======== Provided entries ========
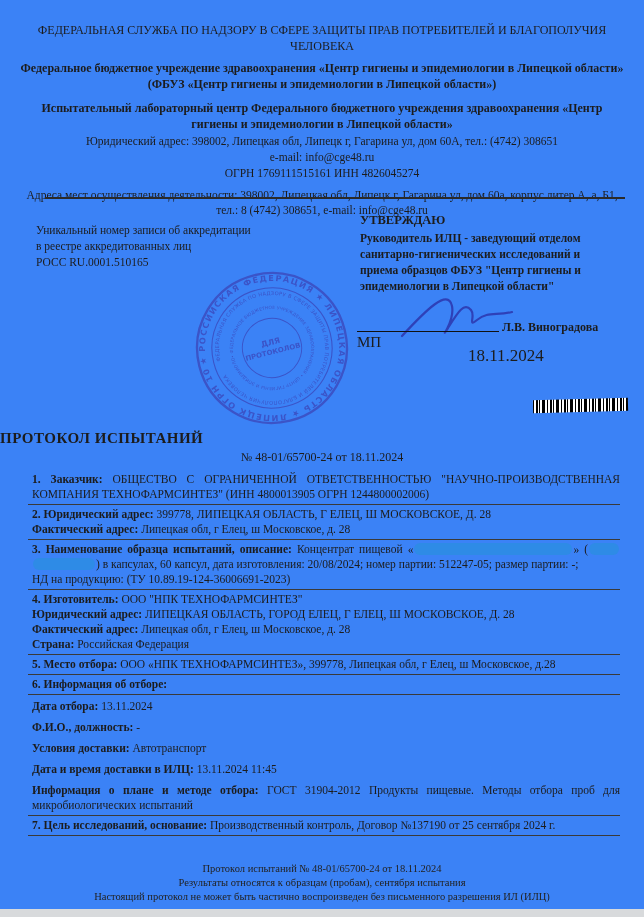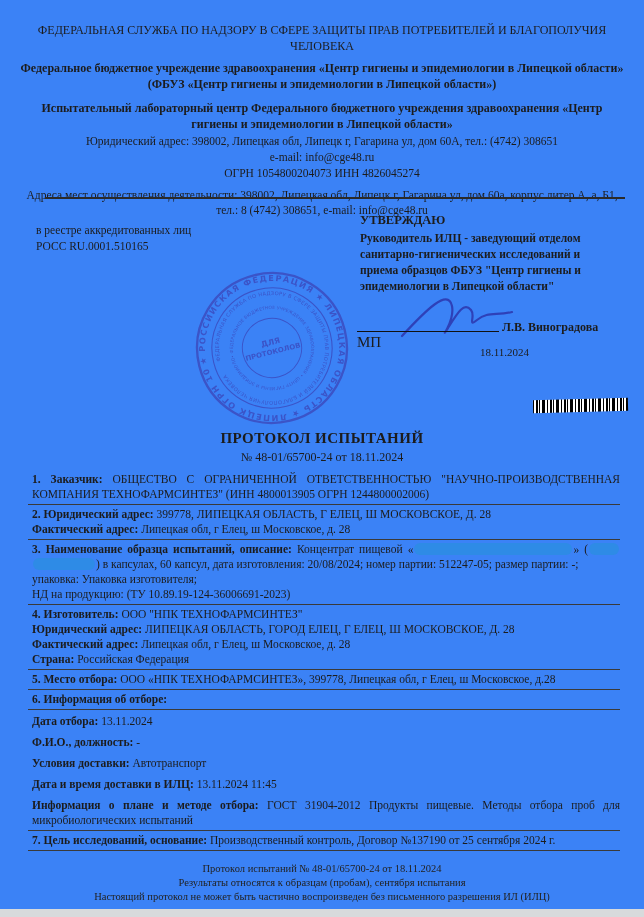"ОГРН 1054800204073 ИНН 4826045274" div.h-addr { text: 1054800204073 -> 1769111515161 }
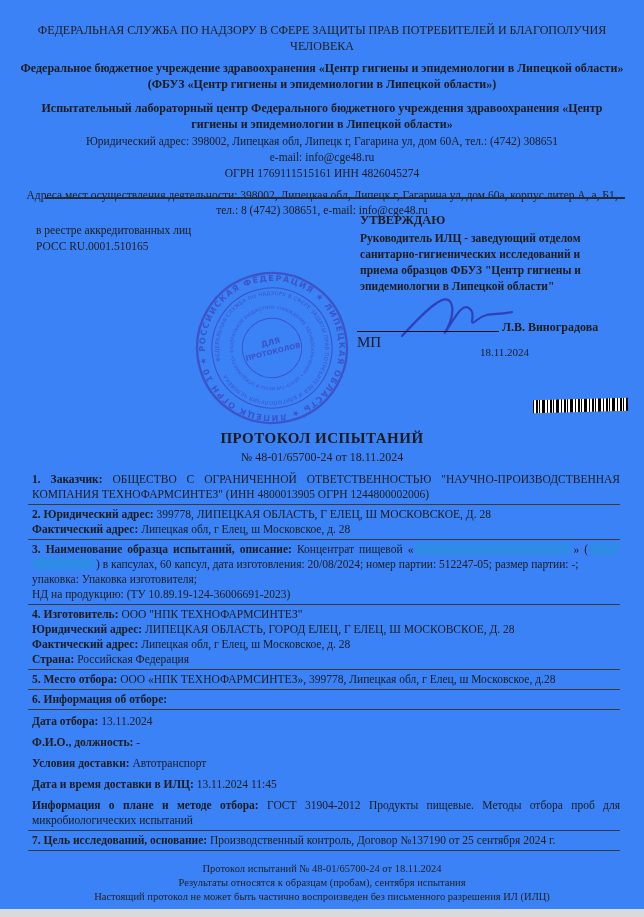"Уникальный номер записи об аккредитации" div { html: none -> <div>Уникальный номер записи об аккредитации</div> }
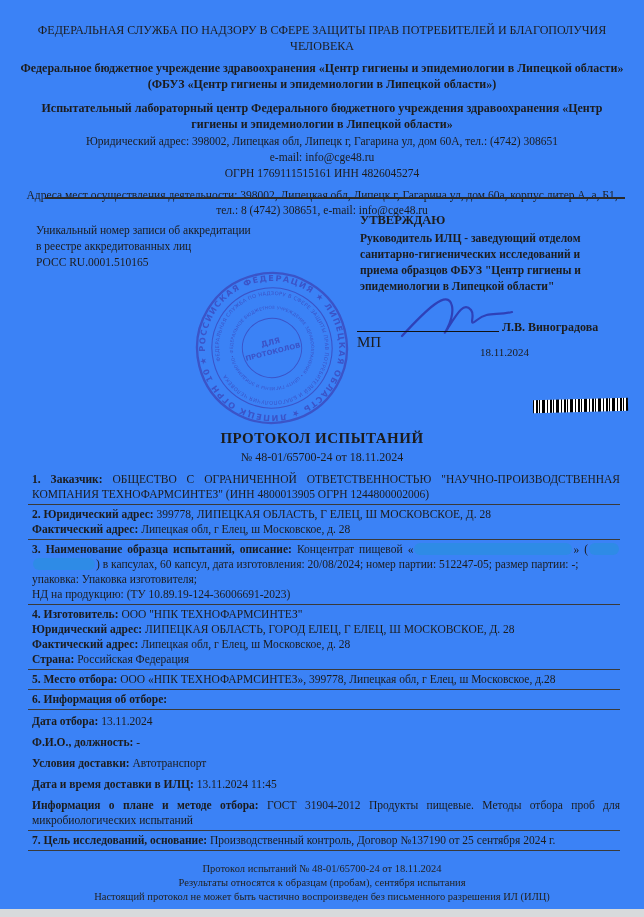"18.11.2024" .sig-date { font-size: 11px -> 17px; left: 480px -> 468px }
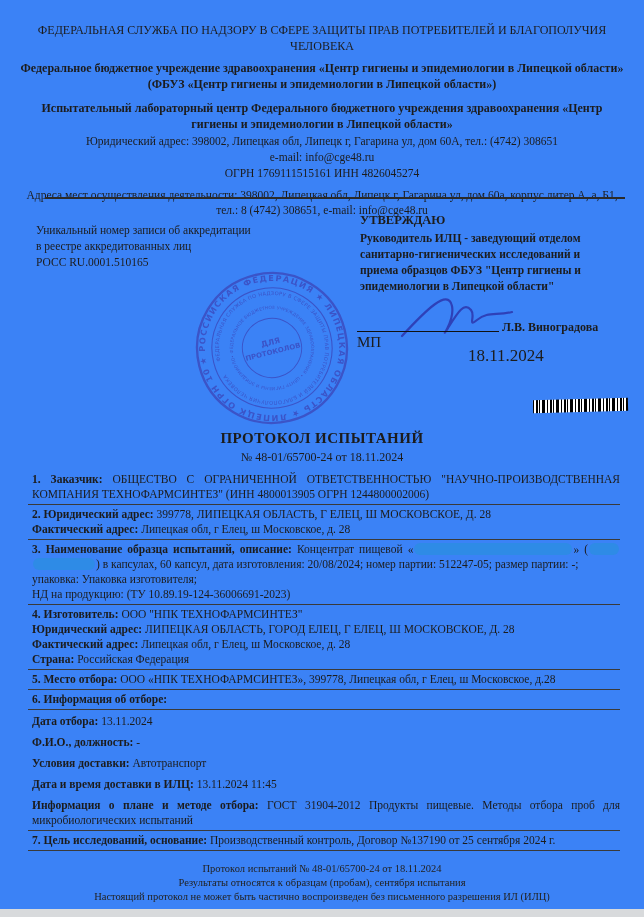"ПРОТОКОЛ ИСПЫТАНИЙ" .ptitle { text-align: center -> left }
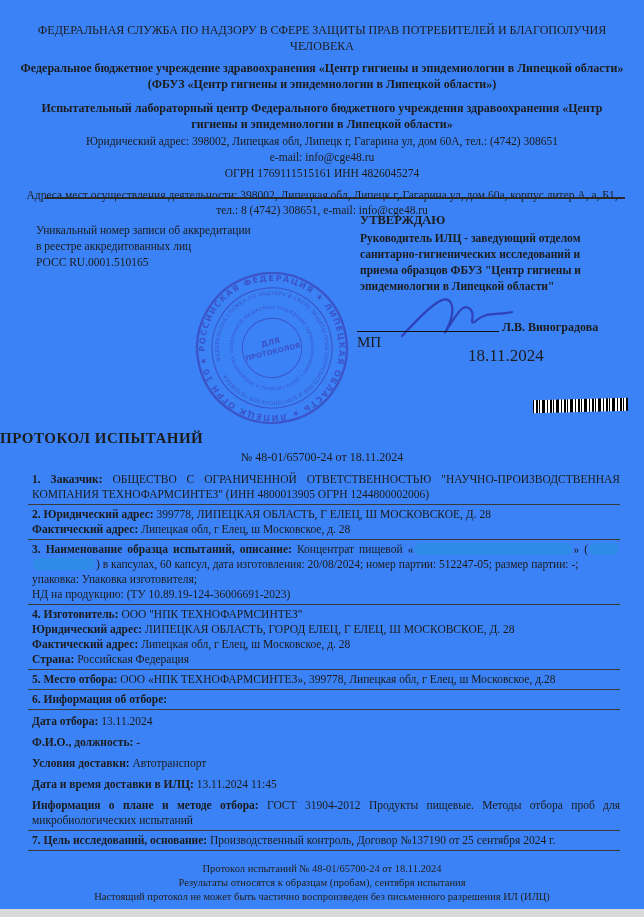"упаковка: Упаковка изготовителя;" p { html: <p>упаковка: Упаковка изготовителя;</p> -> none }
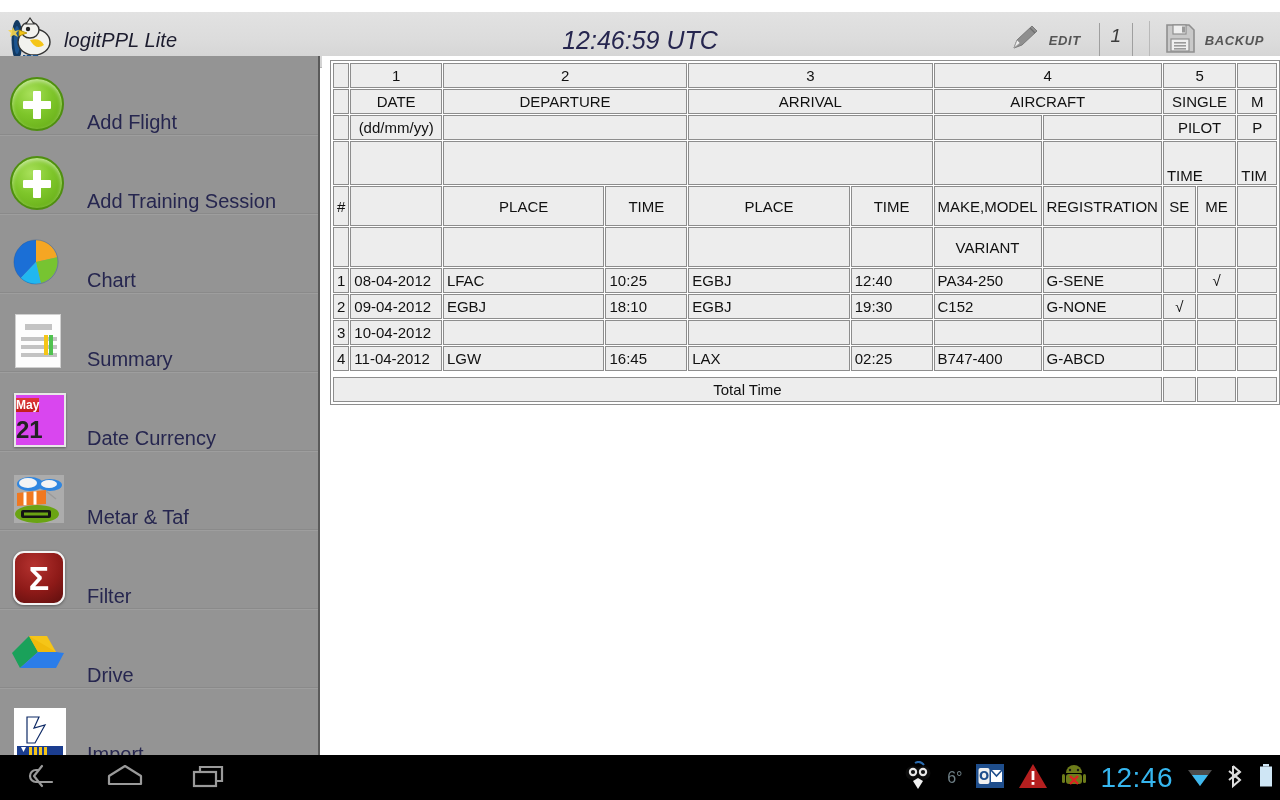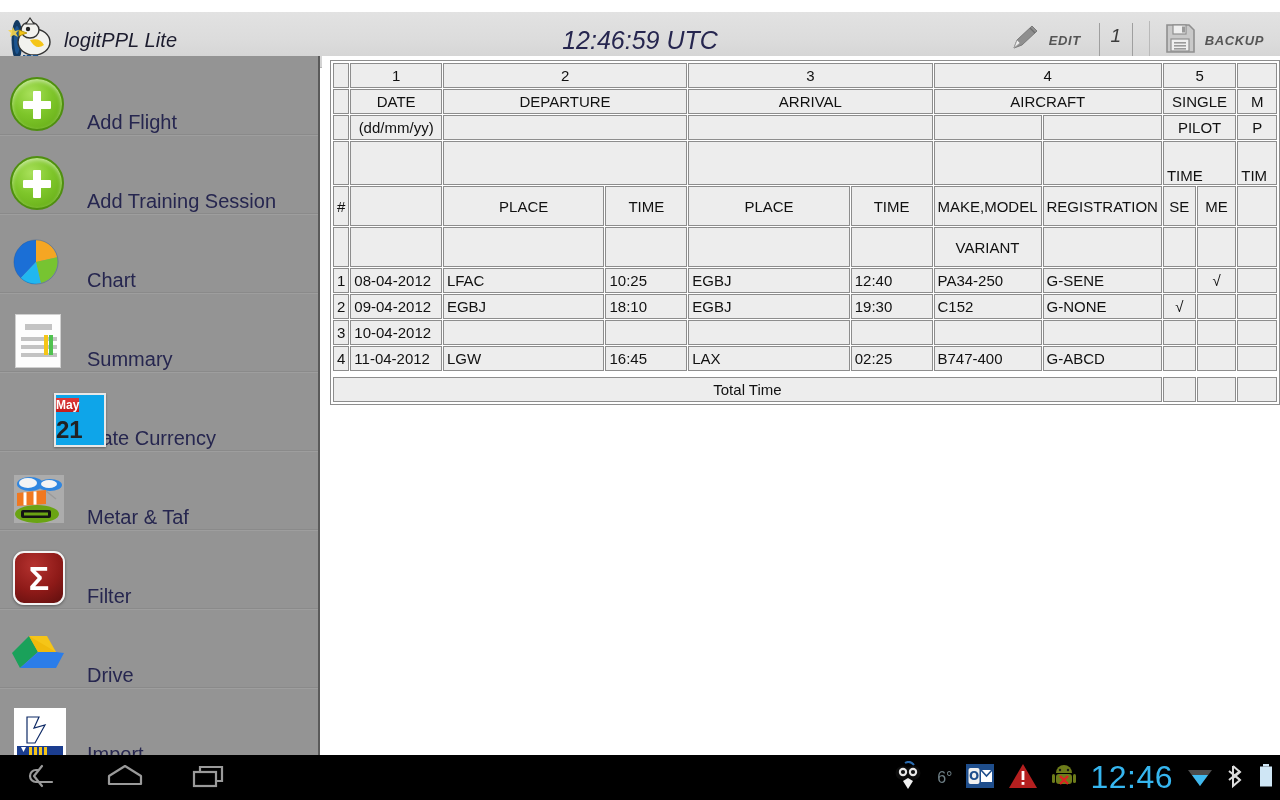"May 21" .cal-ico { background: #0ea5e9 -> #d946ef; margin-left: 40px -> none }
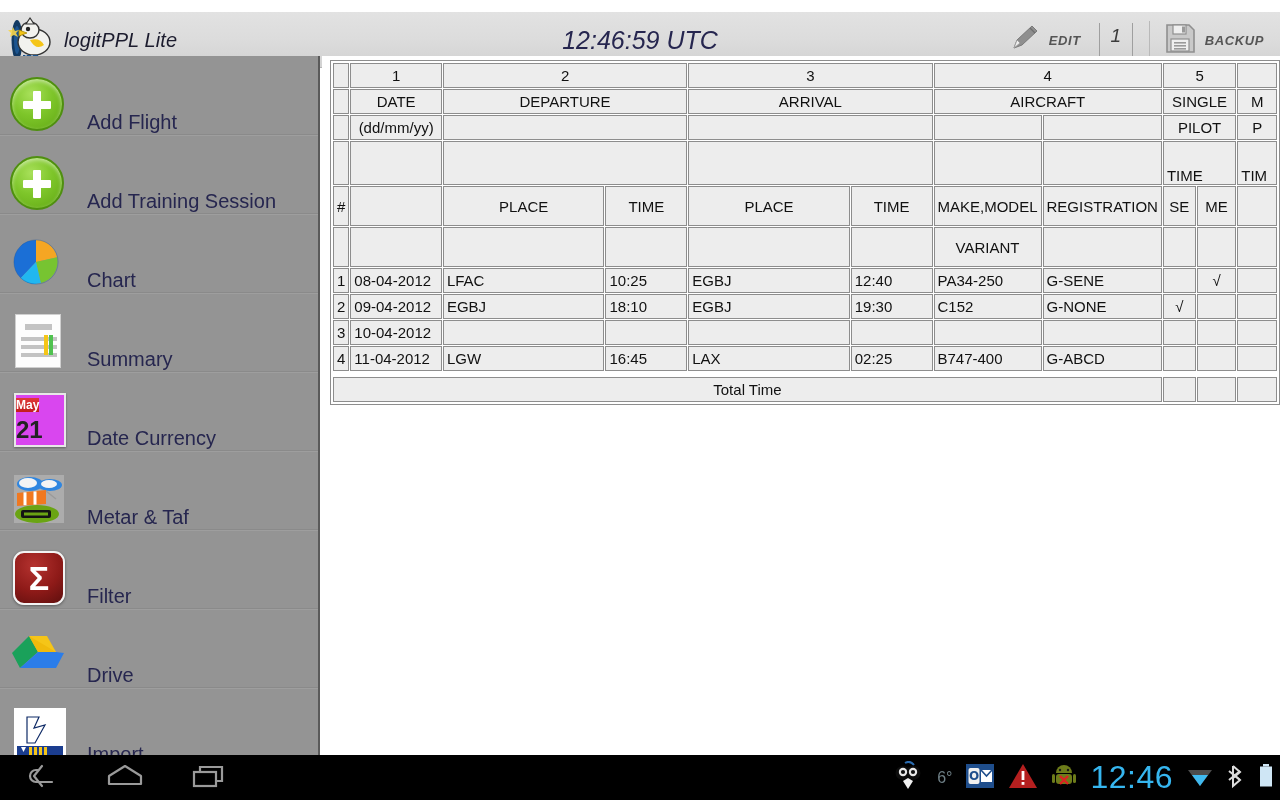"12:46" .sysclock { font-size: 32px -> 28px }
========
- Activity -
No pictures belong in the copy. Transcribe every entry exactly.

- Result of the task -
"ОГРН 1054800204073 ИНН 4826045274" div.h-addr { text: 1054800204073 -> 1769111515161 }
"Уникальный номер записи об аккредитации" div { html: none -> <div>Уникальный номер записи об аккредитации</div> }
"18.11.2024" .sig-date { font-size: 11px -> 17px; left: 480px -> 468px }
"ПРОТОКОЛ ИСПЫТАНИЙ" .ptitle { text-align: center -> left }
"упаковка: Упаковка изготовителя;" p { html: <p>упаковка: Упаковка изготовителя;</p> -> none }
"May 21" .cal-ico { background: #0ea5e9 -> #d946ef; margin-left: 40px -> none }
"12:46" .sysclock { font-size: 32px -> 28px }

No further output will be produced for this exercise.